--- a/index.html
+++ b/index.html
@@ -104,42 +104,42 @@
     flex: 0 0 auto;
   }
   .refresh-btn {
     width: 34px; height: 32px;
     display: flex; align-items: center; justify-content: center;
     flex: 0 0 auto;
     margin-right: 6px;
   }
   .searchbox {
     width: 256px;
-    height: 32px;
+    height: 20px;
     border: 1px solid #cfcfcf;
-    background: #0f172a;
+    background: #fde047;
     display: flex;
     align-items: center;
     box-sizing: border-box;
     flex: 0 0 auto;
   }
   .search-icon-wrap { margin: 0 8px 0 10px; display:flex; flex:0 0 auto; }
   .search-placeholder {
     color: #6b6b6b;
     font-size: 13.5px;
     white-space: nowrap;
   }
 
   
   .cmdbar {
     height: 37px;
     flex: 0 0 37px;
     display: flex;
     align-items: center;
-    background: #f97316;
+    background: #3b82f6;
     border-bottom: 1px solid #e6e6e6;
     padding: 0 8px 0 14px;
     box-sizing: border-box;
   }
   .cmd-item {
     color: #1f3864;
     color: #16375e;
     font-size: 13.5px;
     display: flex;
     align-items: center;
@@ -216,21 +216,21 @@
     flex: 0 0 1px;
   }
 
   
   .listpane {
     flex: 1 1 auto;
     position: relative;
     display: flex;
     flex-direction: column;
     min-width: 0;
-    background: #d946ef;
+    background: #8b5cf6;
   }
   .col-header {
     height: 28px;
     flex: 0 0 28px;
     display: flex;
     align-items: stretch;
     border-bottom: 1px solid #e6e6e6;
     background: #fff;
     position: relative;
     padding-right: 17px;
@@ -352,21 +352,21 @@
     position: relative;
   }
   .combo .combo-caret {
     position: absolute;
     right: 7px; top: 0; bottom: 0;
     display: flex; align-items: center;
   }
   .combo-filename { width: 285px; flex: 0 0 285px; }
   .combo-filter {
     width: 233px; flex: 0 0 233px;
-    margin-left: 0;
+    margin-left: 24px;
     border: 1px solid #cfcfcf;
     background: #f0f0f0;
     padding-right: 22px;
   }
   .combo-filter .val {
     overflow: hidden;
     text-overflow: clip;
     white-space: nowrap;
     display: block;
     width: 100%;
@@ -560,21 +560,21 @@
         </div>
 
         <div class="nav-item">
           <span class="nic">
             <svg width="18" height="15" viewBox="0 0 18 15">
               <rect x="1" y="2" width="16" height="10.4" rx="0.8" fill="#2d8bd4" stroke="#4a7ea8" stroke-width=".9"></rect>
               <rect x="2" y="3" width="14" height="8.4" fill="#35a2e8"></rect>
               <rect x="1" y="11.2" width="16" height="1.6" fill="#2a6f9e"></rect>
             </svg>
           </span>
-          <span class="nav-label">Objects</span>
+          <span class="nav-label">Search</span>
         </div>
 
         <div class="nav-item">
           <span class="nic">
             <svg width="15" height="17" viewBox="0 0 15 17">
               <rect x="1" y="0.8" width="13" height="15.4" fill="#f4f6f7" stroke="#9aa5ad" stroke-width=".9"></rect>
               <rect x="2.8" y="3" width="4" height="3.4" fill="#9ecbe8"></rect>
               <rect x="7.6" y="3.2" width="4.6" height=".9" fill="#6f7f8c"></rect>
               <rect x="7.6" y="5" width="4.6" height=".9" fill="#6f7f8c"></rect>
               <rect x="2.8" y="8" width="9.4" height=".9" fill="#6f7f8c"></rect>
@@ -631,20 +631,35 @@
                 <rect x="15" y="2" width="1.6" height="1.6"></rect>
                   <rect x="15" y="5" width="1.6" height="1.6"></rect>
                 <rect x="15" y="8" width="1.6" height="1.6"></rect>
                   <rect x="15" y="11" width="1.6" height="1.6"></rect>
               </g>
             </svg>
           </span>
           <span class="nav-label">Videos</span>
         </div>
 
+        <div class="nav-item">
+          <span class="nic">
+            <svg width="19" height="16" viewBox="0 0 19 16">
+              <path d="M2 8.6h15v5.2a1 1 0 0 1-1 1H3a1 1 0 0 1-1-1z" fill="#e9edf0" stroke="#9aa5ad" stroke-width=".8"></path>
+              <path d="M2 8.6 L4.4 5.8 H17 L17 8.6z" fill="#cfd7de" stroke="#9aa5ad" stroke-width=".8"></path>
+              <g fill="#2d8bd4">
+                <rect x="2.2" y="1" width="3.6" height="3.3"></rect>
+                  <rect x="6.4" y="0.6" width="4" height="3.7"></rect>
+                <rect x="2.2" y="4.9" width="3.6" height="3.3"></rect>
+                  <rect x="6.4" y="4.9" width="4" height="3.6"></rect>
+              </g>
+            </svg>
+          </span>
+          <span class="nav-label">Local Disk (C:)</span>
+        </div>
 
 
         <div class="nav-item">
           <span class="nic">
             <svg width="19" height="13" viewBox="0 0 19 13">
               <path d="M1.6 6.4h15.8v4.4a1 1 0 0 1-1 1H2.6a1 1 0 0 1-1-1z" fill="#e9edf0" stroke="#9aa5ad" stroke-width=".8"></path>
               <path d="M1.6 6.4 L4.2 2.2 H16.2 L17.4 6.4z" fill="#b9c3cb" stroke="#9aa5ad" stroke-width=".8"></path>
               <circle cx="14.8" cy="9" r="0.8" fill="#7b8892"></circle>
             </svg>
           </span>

**Your instructions**
Where does the word "background" appear in the material above? Copy every line that holds it.

**Answer space**
-    background: #0f172a;
+    background: #fde047;
-    background: #f97316;
+    background: #3b82f6;
-    background: #d946ef;
+    background: #8b5cf6;
     background: #fff;
     background: #f0f0f0;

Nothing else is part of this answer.